綿は顔を上げ、もう一度彼を見つめた。彼の表情は険しく、手に持ったタバコを握りしめていた。

綿は本当にタバコの煙が嫌いだった。それはまるで、どんなに振り払っても消えないもののように感じた。

もちろん、彼女が言っているのは煙の匂いだけでなく、自分自身の存在も同じように感じていた。

綿は微笑んで、静かに言った。「輝明、ごめんなさい」

この言葉を口にした瞬間、彼女は本当に心の中で解放された。

輝明は目を伏せ、喉が動いた。そして、タバコを消しながら言った。「さっき部屋で言ったことを、もう一度言うよ」

彼は眉をひそめ、これまで綿に見せたことのないほどの忍耐と真剣さを込めて、言葉を繰り返した。「君が何を望んでも、僕はそれに従う」

綿はしっかりとうなずいた。「うん、離婚しよう」

輝明はタバコの火を押しつける手に力を込めた後、軽くうなずいた。「わかった」

「いつにする?」輝明は彼女に尋ねた。

「今日は無理そう。午後は小栗先生と手術があるから、明日の午前中でどう?」綿はとても優しく彼に尋ねた。

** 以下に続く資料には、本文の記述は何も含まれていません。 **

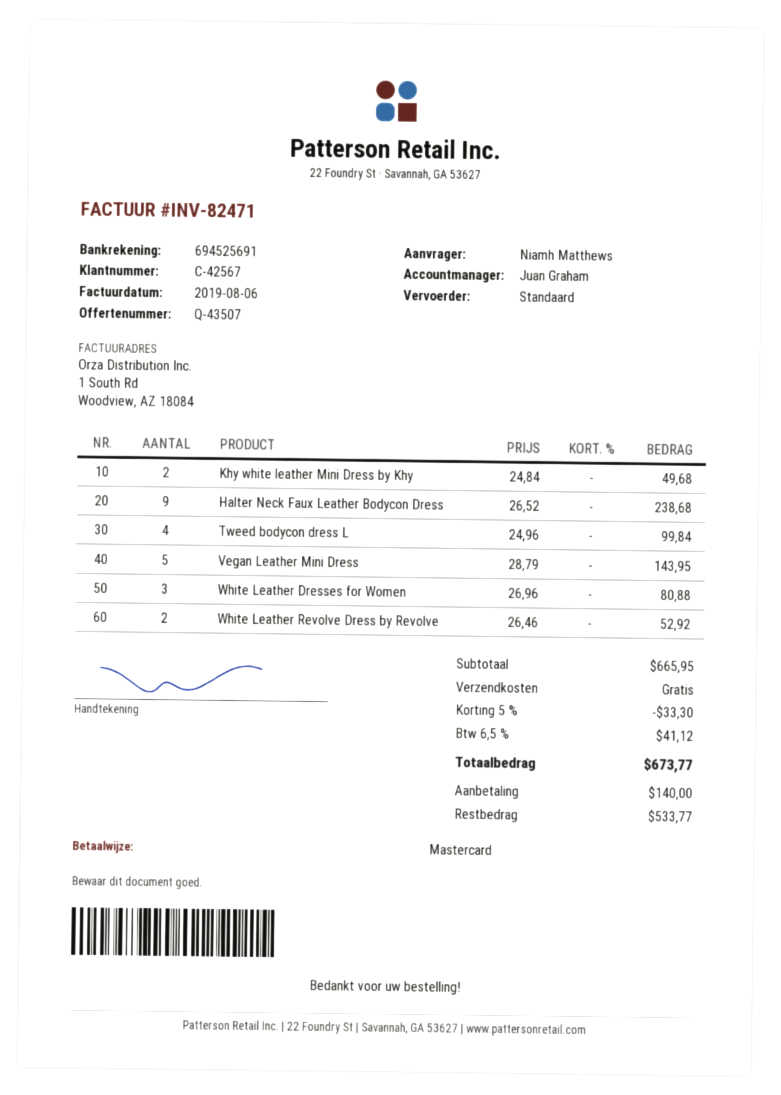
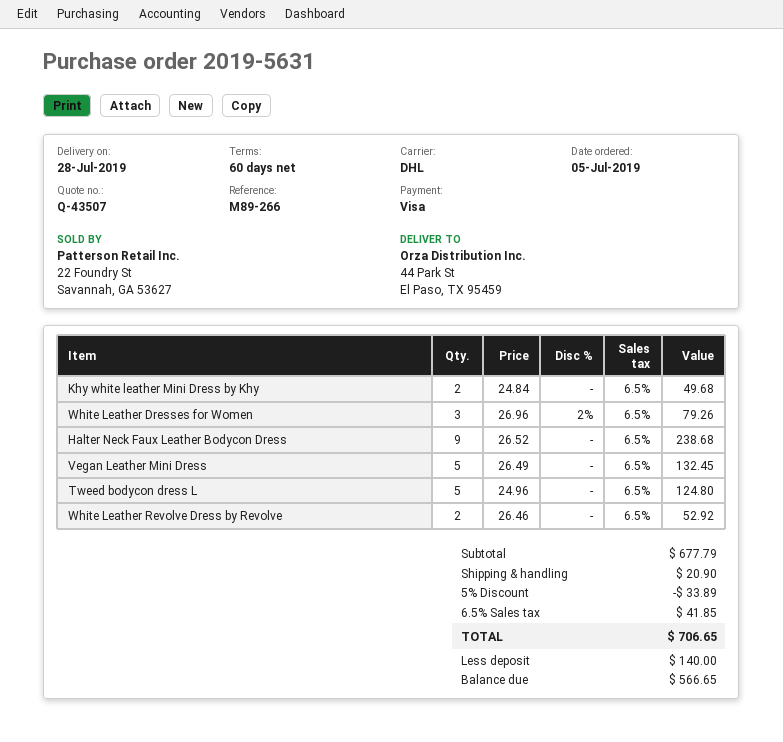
payment method: Mastercard -> Visa
shipping method: standard -> DHL
Tweed bodycon dress L: 4 x 24.96 = 99.84 -> 5 x 24.96 = 124.80
Vegan Leather Mini Dress: 5 x 28.79 = 143.95 -> 5 x 26.49 = 132.45
White Leather Dresses for Women: 3 x 26.96 = 80.88 -> 3 x 26.96 - 2% = 79.26
subtotal: 665.95 -> 677.79
discount: 5% = 33.30 -> 5% = 33.89
shipping: 0.00 -> 20.90
tax: 6.5% = 41.12 -> 6.5% = 41.85
total: 673.77 -> 706.65
balance: 533.77 -> 566.65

輝明は彼女の美しい瞳を見つめながら、心の中で何かが引き裂かれるような感覚に襲われた。そして答えた。「いいよ」

「もう一つお願いがあるんだけど」綿が言った。

彼はうなずき、彼女の言葉を真剣に聞きながら、「言ってごらん」と促した。

「明日の朝、家まで迎えに来てくれる?」綿は両手を後ろに組み、少し試すような口調で言った。

彼は少し眉をひそめた。綿のこの提案が理解できなかったようだ。

「別に深い意味はないの。私がまた何か企んでいると思わないでね」綿は唇を噛み、自己弁護するように続けた。

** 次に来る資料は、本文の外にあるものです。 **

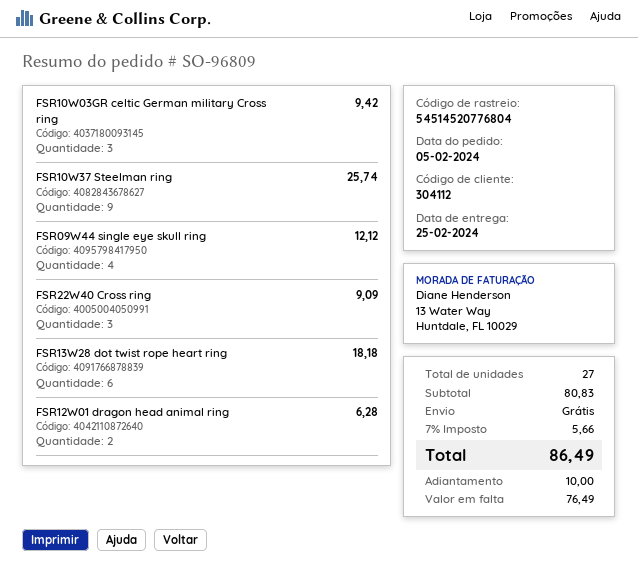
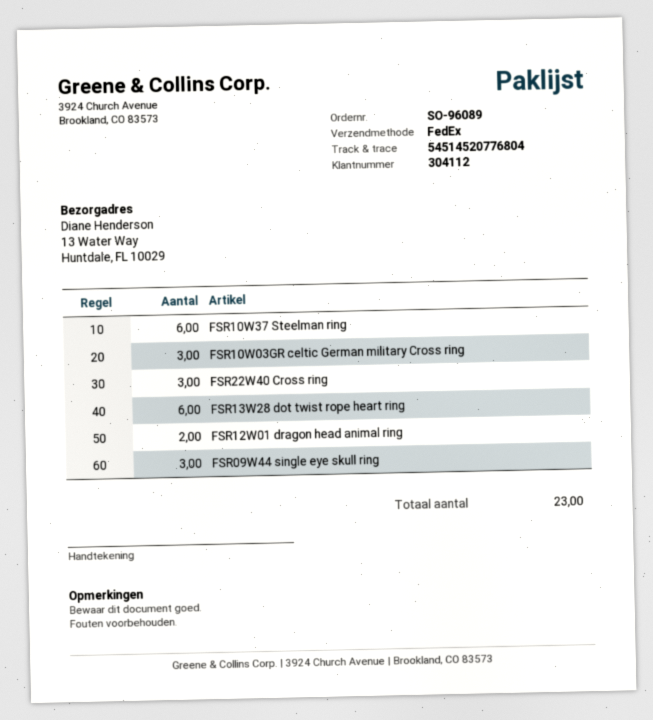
order number: SO-96809 -> SO-96089
FSR10W37 Steelman ring: 9 -> 6
FSR09W44 single eye skull ring: 4 -> 3
total quantity: 27 -> 23

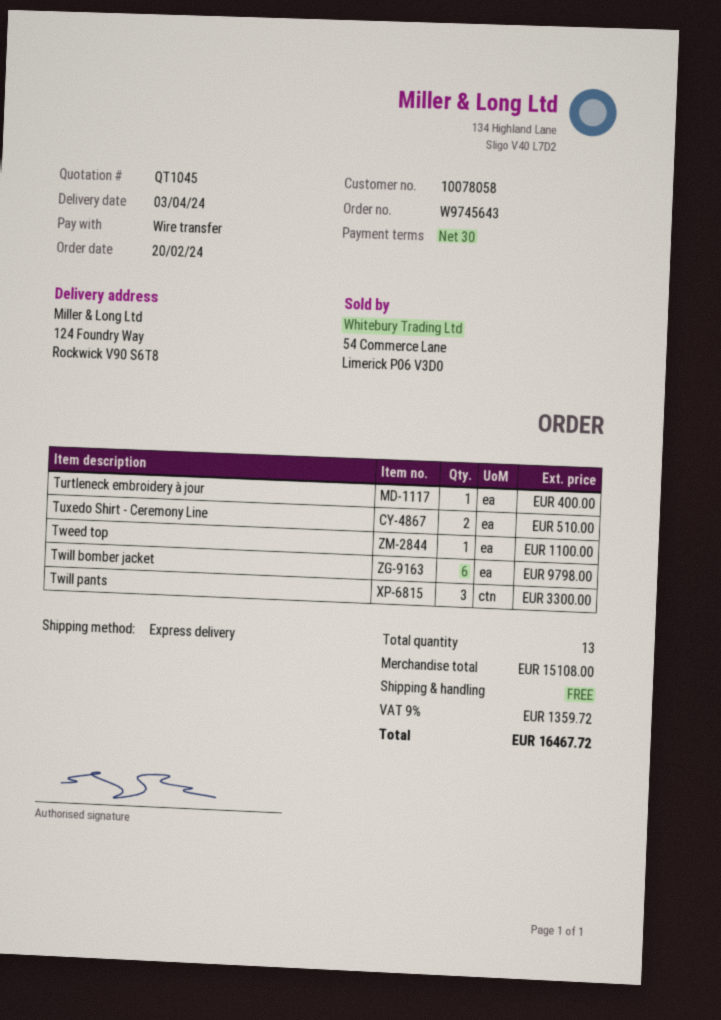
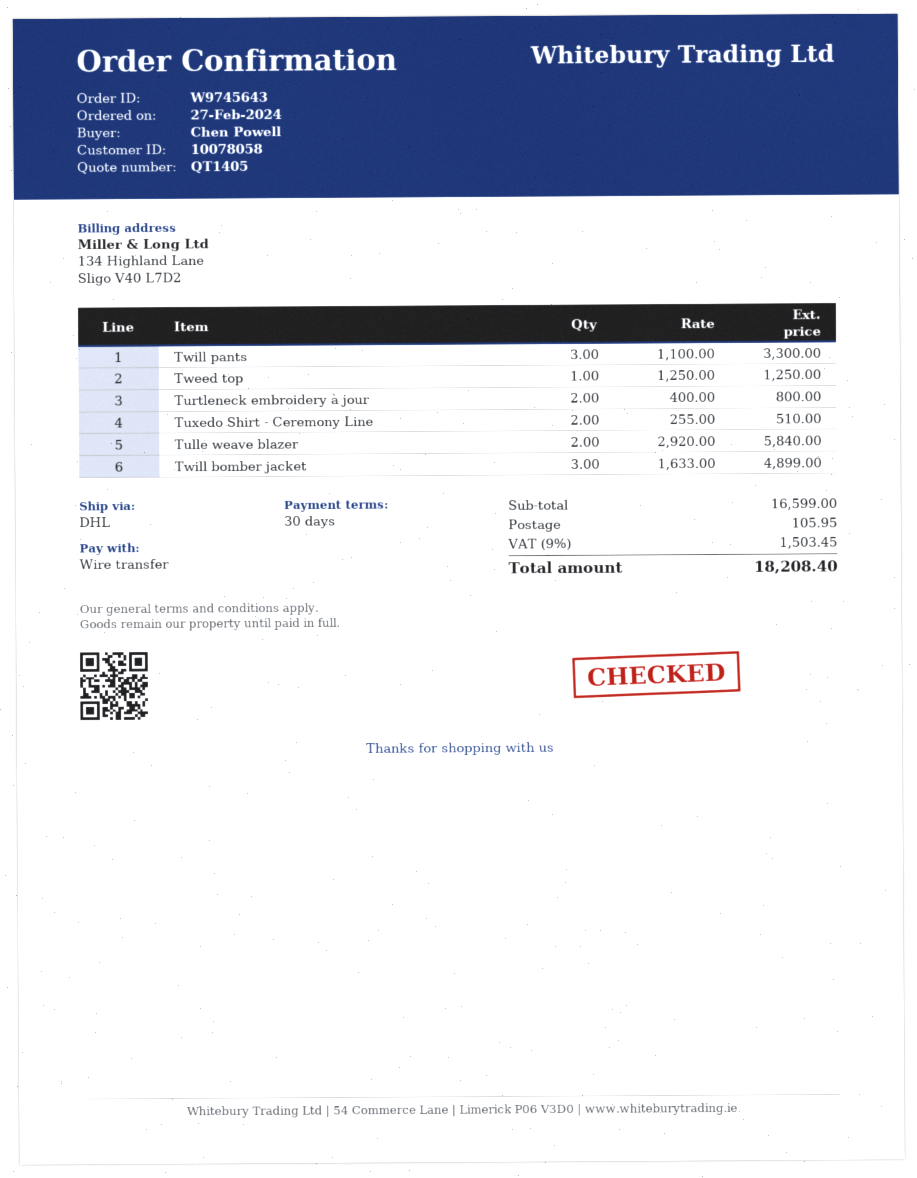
quote number: QT1045 -> QT1405
order date: 2024-02-20 -> 2024-02-27
shipping method: express -> DHL
Turtleneck embroidery à jour: 1 for 400.00 -> 2 for 800.00
Tweed top: 1 for 1100.00 -> 1 for 1250.00
Twill bomber jacket: 6 for 9798.00 -> 3 for 4899.00
Tulle weave blazer: none -> 2 for 5840.00
subtotal: 15108.00 -> 16599.00
shipping: 0.00 -> 105.95
tax: 9% = 1359.72 -> 9% = 1503.45
total: 16467.72 -> 18208.40

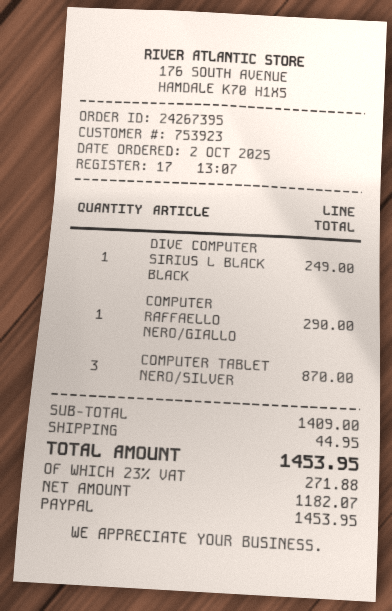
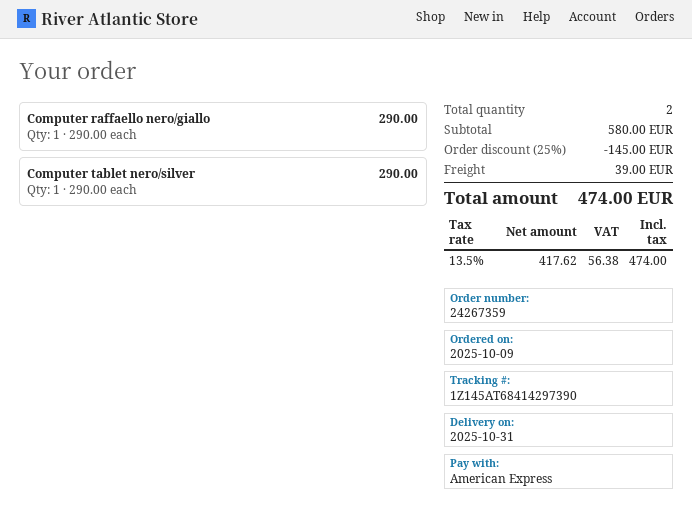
order number: 24267395 -> 24267359
order date: 2025-10-02 -> 2025-10-09
payment method: PayPal -> American Express
DIVE COMPUTER SIRIUS L BLACK BLACK: 1 for 249.00 -> none
COMPUTER TABLET NERO/SILVER: 3 for 870.00 -> 1 for 290.00
subtotal: 1409.00 -> 580.00
discount: none -> 25% = 145.00
shipping: 44.95 -> 39.00
net: 1182.07 -> 417.62
tax: 23% = 271.88 -> 13.5% = 56.38
total: 1453.95 -> 474.00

「結婚するとき、あなたに迎えに来てって頼んだけど、あなたは来なかった。でも、離婚する時は積極的に来てほしいな」

綿は眉を上げ、軽い口調でまるで「ちょっとしたいたずら、ちょっとした報復よ。さもないと、離婚なんてできないわよ」とでも言いたげに続けた。

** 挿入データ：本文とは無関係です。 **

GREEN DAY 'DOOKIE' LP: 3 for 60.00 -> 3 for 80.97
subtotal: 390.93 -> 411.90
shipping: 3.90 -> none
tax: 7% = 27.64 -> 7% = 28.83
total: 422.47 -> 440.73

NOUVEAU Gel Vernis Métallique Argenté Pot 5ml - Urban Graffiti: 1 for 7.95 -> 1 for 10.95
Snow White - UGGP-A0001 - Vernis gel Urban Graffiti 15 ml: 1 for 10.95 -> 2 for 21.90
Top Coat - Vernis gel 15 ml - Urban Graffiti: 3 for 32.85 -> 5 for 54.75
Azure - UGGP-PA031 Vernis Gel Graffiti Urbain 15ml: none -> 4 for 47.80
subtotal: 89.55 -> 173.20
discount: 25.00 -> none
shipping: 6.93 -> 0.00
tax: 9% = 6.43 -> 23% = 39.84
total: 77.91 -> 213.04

輝明は冷笑し、小娘の無意味な遊びに付き合う気はないといった表情を見せた。「わかった。明日の朝9時に迎えに行くよ」彼はそう言った。

「早めにお願い、8時がいいな」綿は提案した。

「君、いつも寝坊するのが好きじゃなかったっけ?」

「でも、明日は平日だしね」二人は並んで歩きながら、まるで自然に会話を続けた。